Как мы с герой переписали историю физики
Само собой одноклассники награждают друг друга кличками, некоторые прилипают сразу и надолго. Всегда доставалось и учителям, разумеется.
Из поколения в поколение нашего учителя Георгия Алексеевича называли Гера. Иногда – Гера-пингвин. Мужичок был маленького ростика, крепенький и действительно походил на пингвинёнка. Но это злое прозвище. В основном, на выпускном девочки исписывали подоконники: «Гера – любовь моя!» Потому как всё же обаятельный, чернобровый мужчинка, заядлый охотник, рыбак и водил нас в турпоходы. Был он нашим классным руководителем, но вообще-то вёл уроки физики, то есть давал лекции, которые мы записывали, изучали, что по тем временам было передовой методикой. При чтении лекции, упоминая того или иного учёного, непременно проговаривал – «английский учёный» или «великий английский учёный». Тем самым расставляя приоритеты. Мол, этот великий, ибо заложил, а тот просто, ибо подхватил и развил.

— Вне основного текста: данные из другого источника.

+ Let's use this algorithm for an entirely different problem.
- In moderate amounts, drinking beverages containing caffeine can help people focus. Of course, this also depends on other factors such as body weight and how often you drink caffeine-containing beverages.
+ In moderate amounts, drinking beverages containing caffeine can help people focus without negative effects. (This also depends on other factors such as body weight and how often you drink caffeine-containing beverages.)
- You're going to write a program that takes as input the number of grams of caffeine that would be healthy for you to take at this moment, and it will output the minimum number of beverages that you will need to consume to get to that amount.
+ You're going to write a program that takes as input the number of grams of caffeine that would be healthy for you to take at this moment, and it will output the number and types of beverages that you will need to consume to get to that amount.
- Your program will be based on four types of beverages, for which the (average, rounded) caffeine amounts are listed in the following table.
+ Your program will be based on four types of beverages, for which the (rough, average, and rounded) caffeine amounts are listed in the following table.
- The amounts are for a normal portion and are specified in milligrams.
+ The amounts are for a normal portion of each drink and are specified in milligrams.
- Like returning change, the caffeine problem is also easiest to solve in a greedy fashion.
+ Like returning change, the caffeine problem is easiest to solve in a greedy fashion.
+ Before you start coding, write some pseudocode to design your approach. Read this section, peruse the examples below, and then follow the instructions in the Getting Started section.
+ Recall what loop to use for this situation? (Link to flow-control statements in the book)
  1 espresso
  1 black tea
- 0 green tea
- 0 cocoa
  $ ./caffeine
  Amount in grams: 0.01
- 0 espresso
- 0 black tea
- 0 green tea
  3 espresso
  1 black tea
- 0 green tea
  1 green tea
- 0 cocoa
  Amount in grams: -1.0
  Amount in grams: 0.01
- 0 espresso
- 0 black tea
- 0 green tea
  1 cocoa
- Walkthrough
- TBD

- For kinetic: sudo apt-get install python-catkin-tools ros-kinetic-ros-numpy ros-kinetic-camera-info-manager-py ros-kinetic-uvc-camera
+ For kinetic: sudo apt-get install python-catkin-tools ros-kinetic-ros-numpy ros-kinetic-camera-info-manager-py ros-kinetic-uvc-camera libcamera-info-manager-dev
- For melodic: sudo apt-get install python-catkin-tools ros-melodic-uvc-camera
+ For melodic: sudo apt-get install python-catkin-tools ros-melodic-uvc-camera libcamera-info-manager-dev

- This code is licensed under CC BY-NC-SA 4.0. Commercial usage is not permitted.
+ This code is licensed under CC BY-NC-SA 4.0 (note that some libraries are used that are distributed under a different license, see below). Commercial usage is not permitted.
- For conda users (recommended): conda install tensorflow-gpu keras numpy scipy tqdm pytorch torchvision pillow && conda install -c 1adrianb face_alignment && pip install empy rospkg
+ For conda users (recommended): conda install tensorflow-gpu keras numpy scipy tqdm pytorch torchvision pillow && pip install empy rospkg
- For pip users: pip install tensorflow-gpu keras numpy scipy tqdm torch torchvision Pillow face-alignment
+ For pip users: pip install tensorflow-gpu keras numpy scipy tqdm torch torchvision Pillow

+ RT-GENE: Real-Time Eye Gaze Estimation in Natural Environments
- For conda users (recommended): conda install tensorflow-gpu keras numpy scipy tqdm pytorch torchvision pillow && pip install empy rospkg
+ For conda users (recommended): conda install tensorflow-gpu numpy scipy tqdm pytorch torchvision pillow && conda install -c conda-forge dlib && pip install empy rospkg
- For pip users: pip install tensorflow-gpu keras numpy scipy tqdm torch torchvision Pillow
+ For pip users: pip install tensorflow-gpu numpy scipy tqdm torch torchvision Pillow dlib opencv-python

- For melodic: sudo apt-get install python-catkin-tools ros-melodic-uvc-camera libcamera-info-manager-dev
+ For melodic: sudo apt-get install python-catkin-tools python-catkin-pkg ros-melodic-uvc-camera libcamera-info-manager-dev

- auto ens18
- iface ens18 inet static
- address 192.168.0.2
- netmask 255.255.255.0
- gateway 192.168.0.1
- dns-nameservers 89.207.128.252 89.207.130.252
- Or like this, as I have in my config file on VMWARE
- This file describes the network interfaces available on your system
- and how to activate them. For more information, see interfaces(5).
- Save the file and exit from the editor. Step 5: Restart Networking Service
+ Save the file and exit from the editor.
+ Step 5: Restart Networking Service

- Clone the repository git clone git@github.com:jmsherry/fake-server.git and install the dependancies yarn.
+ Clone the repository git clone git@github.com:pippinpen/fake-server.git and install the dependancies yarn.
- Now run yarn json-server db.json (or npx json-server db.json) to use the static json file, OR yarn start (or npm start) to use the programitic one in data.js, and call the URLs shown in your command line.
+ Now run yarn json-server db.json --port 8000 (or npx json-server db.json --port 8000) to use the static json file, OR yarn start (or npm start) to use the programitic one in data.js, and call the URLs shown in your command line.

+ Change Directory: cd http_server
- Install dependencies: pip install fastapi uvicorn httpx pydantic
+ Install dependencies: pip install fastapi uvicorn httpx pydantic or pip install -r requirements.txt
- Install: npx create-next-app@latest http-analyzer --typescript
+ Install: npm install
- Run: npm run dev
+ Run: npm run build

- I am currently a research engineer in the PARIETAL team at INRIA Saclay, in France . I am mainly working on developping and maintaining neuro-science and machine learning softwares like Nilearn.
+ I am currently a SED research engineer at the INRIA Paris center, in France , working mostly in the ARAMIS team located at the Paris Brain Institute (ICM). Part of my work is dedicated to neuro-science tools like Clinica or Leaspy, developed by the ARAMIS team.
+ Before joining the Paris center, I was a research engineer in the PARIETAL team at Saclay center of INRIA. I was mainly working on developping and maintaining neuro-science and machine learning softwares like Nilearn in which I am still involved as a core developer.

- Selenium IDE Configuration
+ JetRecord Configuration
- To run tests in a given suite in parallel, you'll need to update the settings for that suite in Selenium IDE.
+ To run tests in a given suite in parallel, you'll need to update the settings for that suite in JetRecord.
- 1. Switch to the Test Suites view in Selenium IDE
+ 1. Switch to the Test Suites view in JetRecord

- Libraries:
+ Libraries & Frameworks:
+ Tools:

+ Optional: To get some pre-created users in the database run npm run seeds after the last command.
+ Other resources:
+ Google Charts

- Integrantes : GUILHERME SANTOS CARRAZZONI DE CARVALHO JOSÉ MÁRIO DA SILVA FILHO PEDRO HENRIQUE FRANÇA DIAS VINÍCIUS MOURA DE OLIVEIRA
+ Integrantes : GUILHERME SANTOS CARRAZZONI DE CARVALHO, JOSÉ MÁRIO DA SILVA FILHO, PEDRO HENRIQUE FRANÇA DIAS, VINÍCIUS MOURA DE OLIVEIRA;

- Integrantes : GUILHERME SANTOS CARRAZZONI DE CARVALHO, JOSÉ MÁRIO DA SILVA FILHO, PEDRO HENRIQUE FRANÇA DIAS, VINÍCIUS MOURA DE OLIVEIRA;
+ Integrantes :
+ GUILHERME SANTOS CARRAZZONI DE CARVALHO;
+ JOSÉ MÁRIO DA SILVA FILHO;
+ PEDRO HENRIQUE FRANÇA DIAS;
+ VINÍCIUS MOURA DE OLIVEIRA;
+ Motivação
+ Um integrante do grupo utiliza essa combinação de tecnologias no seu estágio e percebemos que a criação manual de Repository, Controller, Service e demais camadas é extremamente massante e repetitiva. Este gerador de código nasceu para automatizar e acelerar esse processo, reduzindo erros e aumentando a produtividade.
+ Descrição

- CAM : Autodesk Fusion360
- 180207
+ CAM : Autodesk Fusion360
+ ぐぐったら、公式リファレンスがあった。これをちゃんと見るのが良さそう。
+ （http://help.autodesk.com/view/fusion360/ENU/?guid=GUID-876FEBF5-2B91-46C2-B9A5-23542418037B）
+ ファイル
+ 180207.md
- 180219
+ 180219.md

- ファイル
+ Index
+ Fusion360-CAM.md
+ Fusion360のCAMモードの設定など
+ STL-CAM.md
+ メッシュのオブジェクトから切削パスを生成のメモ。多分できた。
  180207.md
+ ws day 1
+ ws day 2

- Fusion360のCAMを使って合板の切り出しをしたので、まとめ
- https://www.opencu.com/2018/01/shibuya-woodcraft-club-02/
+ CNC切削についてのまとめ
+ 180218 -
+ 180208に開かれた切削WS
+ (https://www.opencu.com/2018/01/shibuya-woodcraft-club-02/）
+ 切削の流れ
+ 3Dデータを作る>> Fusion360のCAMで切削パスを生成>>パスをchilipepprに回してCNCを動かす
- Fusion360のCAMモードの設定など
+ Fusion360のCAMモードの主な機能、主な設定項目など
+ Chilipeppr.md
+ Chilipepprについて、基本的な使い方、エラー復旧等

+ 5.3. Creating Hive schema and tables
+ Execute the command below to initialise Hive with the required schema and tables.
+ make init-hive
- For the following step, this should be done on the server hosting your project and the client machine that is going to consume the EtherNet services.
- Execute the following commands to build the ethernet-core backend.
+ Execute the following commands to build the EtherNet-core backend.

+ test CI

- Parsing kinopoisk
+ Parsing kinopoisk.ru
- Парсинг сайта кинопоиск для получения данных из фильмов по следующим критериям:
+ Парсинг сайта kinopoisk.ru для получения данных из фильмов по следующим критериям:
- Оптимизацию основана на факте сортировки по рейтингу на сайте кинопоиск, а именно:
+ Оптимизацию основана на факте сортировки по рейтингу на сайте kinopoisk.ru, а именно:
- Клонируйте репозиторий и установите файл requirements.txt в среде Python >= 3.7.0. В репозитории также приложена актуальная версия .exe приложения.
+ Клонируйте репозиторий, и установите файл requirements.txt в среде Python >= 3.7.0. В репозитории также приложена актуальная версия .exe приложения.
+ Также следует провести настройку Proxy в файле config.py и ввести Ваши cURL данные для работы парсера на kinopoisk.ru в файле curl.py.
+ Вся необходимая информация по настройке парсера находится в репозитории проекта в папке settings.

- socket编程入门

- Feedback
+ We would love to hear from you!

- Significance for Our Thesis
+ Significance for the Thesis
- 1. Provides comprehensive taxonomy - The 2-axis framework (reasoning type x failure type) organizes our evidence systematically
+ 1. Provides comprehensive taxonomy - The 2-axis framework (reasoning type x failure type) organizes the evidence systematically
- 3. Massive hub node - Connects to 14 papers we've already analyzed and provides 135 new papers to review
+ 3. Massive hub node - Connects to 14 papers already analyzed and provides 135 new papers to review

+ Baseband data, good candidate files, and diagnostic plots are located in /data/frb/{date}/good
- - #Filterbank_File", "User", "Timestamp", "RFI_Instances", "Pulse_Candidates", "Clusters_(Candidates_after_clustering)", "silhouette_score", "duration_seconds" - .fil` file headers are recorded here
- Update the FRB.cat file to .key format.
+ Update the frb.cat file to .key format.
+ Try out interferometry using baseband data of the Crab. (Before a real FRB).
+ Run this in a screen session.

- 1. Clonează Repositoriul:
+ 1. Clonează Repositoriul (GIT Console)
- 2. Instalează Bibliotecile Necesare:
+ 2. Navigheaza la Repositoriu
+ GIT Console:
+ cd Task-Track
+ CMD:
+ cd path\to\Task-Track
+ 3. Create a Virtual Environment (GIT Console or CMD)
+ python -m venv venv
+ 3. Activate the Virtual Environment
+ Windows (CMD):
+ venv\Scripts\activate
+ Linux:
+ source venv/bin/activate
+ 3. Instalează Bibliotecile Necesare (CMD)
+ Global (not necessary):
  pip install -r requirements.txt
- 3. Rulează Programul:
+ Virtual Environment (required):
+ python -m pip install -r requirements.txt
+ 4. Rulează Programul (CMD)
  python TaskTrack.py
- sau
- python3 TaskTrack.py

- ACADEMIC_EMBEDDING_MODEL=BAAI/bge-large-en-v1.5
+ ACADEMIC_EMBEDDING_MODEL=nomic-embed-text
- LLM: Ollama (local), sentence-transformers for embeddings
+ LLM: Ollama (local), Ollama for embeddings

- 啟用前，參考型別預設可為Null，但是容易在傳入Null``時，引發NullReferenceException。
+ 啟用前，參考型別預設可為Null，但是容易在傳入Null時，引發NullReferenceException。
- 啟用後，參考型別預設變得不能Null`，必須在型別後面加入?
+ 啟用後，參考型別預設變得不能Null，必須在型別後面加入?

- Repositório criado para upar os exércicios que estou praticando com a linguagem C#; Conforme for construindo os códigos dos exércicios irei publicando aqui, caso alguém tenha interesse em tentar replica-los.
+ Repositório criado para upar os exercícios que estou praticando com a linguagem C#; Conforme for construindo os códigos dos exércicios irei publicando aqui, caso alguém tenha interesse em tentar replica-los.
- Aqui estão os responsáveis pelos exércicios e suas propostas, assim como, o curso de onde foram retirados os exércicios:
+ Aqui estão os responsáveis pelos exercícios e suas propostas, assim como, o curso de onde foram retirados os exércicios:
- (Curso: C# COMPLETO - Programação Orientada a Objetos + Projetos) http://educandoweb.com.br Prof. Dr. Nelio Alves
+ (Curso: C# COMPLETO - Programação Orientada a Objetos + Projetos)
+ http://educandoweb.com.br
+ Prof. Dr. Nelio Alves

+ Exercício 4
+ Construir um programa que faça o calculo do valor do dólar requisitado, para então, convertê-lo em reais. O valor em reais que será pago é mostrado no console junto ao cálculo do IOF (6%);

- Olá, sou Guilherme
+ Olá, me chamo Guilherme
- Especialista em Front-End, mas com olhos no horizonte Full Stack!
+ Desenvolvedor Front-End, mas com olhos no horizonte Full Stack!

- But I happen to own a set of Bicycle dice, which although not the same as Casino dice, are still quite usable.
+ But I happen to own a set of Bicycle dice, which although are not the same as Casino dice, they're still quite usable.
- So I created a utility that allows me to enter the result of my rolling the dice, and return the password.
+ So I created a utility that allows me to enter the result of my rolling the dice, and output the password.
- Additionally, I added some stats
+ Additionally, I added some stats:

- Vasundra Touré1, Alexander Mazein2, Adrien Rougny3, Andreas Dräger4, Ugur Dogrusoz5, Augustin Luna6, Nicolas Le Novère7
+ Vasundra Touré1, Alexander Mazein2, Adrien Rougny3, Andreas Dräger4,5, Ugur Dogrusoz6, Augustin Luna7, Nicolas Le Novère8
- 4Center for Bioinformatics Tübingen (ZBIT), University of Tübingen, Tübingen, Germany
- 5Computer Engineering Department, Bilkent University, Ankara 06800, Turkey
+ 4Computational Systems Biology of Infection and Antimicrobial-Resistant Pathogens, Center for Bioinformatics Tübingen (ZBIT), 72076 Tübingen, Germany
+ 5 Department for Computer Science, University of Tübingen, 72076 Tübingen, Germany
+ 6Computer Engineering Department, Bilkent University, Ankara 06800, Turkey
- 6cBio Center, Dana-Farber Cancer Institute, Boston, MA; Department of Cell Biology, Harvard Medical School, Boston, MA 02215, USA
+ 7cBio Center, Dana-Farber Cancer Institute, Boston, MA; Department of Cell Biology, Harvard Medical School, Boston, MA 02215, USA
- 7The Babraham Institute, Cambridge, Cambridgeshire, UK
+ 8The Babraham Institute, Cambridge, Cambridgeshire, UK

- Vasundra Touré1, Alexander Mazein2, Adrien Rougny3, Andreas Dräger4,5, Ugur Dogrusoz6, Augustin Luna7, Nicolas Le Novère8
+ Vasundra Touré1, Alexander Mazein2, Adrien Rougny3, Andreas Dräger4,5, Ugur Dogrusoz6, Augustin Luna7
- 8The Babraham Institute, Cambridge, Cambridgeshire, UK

По какому принципу он сортировал этих учёных, мне до сих пор неизвестно.
А как-то приболел я, то есть какое-то время не посещал школу. Тем временем по телевизору показывали польский сериал про Вторую мировую, где партизаны, естественно, колошматили фрицев и наоборот. Из забавного в фильме были только польские фамилии, такие как Соловейчик, Бугайчик, Готовчик.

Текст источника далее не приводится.